PINEAPPLE farmer John Cranny sounds stressed.
Over the coming weeks 800,000 pineapples will be harvested from the Yeppoon based Valley Syndicate property where Mr Cranny is business manager.
"Our farm is about to start picking 400 or 500 bins a week," he said.
"We normally pick a little over two million pines a year on this farm, and in the next four weeks we will pick 800,000, so about a third of our annual production is about to come in.
"Usually our production is spread evenly over the year, we are looking at a bit of a catastrophe as far as harvesting it, a bit of a catastrophe in working out how to sell it all."
Farmers usually can control flowering, allowing pineapples to be harvested by block throughout the year.
A natural flowering event caused by 2022's cool, wet winter means millions of pineapples will all fruit inconsistently in the coming weeks.
Mr Cranny said this makes handpicking the harvest a challenge, as each block will have fruit at different levels of maturity.
"We have a few backpackers starting next week, but we still need experienced people to run a crew," he said.
"They have to know what to pick, because everything can't be picked at the same time.
"So we have new guys coming that will take a week or two to train and then we will be almost done."

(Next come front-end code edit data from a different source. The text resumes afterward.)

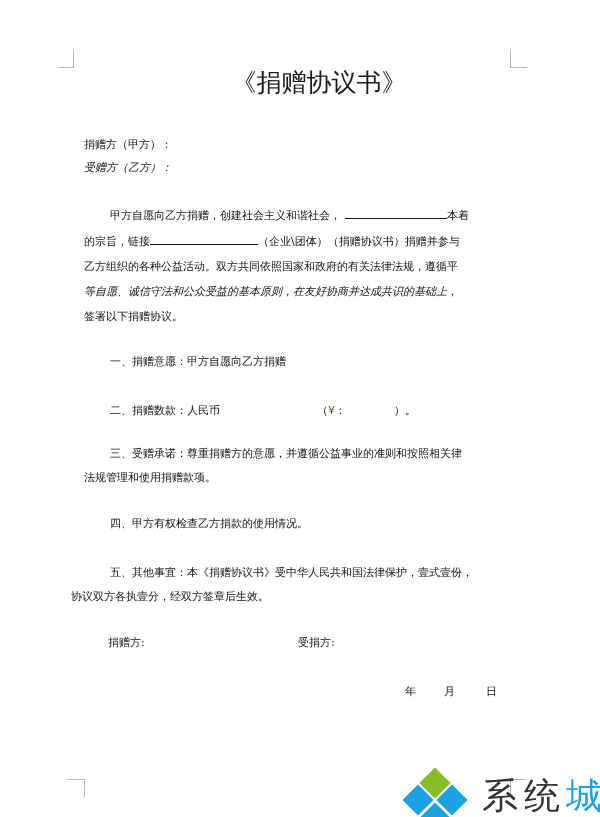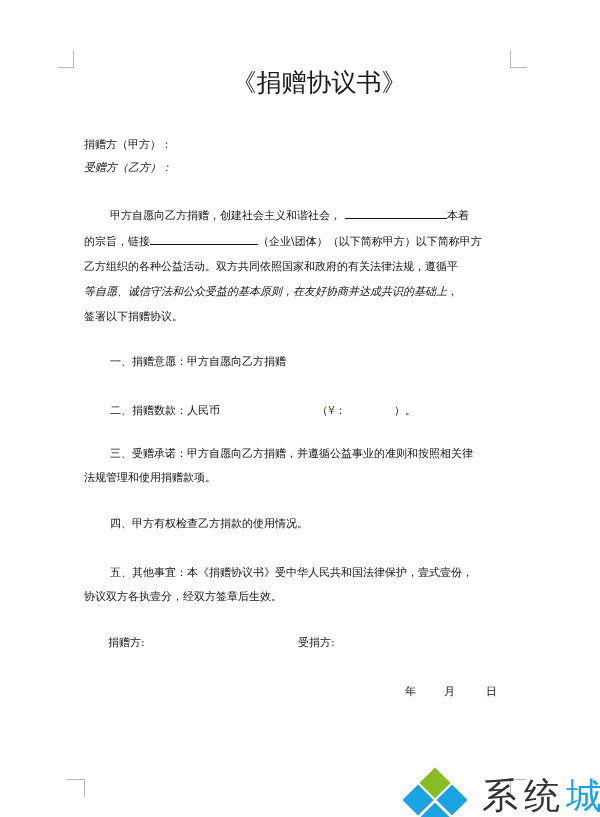"（企业\团体）（以下简称甲方）以下简称甲方" span { text: 以下简称甲方）以下简称甲方 -> 捐赠协议书）捐赠并参与 }
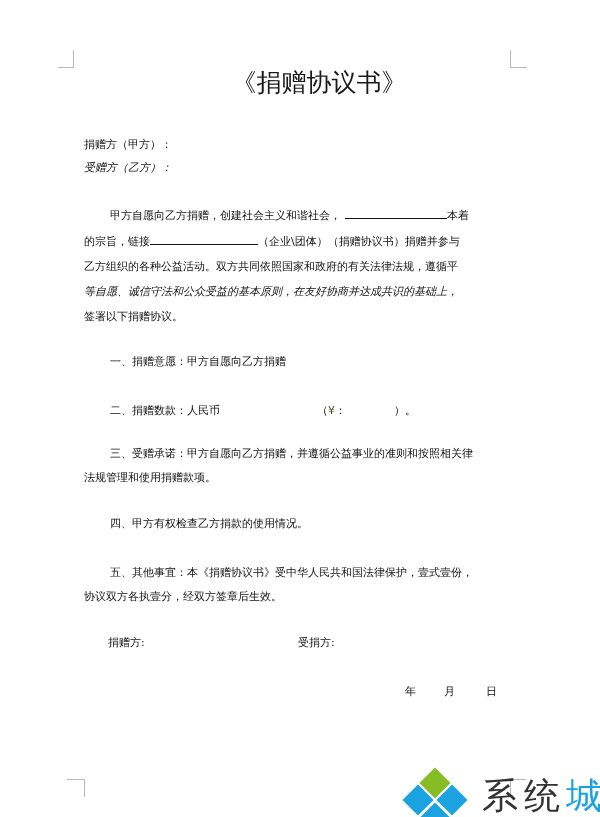"三、受赠承诺：甲方自愿向乙方捐赠，并遵循公益事业的准则和按照相关律" div.line { text: 甲方自愿向乙方捐赠 -> 尊重捐赠方的意愿 }
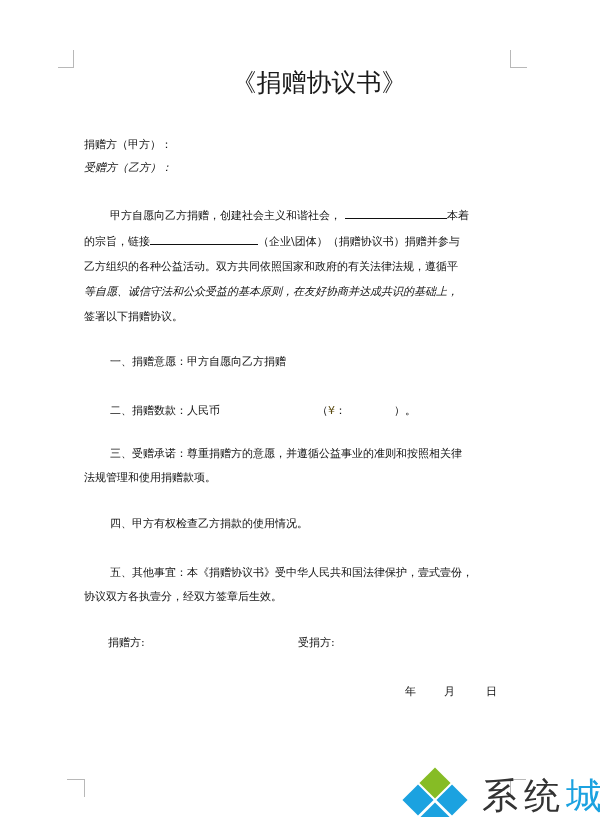"协议双方各执壹分，经双方签章后生效。" div.line { left: 84px -> 71px }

The explosion of pineapples about to hit the market has led to a push for consumers to consider popping a pineapple in the shopping trolley.
With an estimated record supply of 2,446,500 pineapples expected to pass through their packing sheds over the next few weeks, Pure Gold Pineapples has launched the "TAKE TWO" campaign asking shoppers to grab two pines in their weekly shop over the coming months.

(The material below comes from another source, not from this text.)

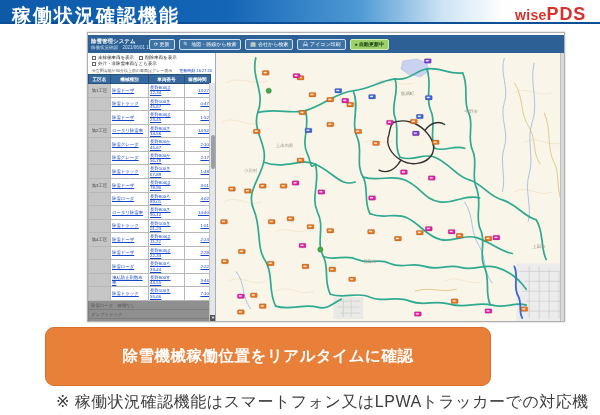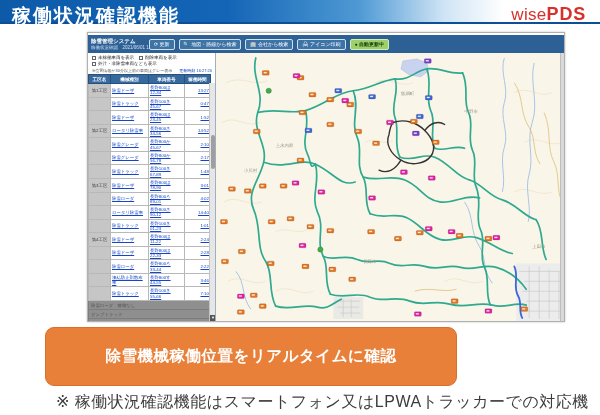"wise" .logo .wise { font-size: 17px -> 14px; font-weight: 400 -> 700 }
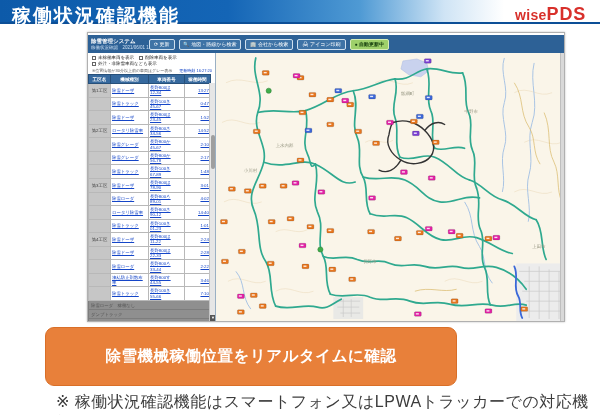"除雪機械稼働位置をリアルタイムに確認" .banner { width: 412px -> 446px }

It's a message Mr Cranny hopes Aussie families can get behind.
"It's not just Yeppoon that's affected, it's the whole of Queensland," he said.
"The message we are trying to get out is if we can convince people to buy a couple of pines, one or two pines per family - we will get through this.
"If we could even have a pineapple for every family in Australia every two weeks, we wouldn't have any problem at all."
With so many pineapples available, Mr Cranny believes prices will be low, and encouraged shoppers to consume their pineapples soon after purchase.
He also warns the mass flowering event will mean they may be harder to locate after this harvest is complete.
"The rest of the year is going to be short, there will be pockets of farms and blocks that will have some pines for the rest of the year, but I would say this year will be a glut January, February and a bit light further on," he said.
"The pineapples you buy in the shops don't need to sit on the bench for a week or two, they are ready to eat.
"Take it home, crack it open and get into it."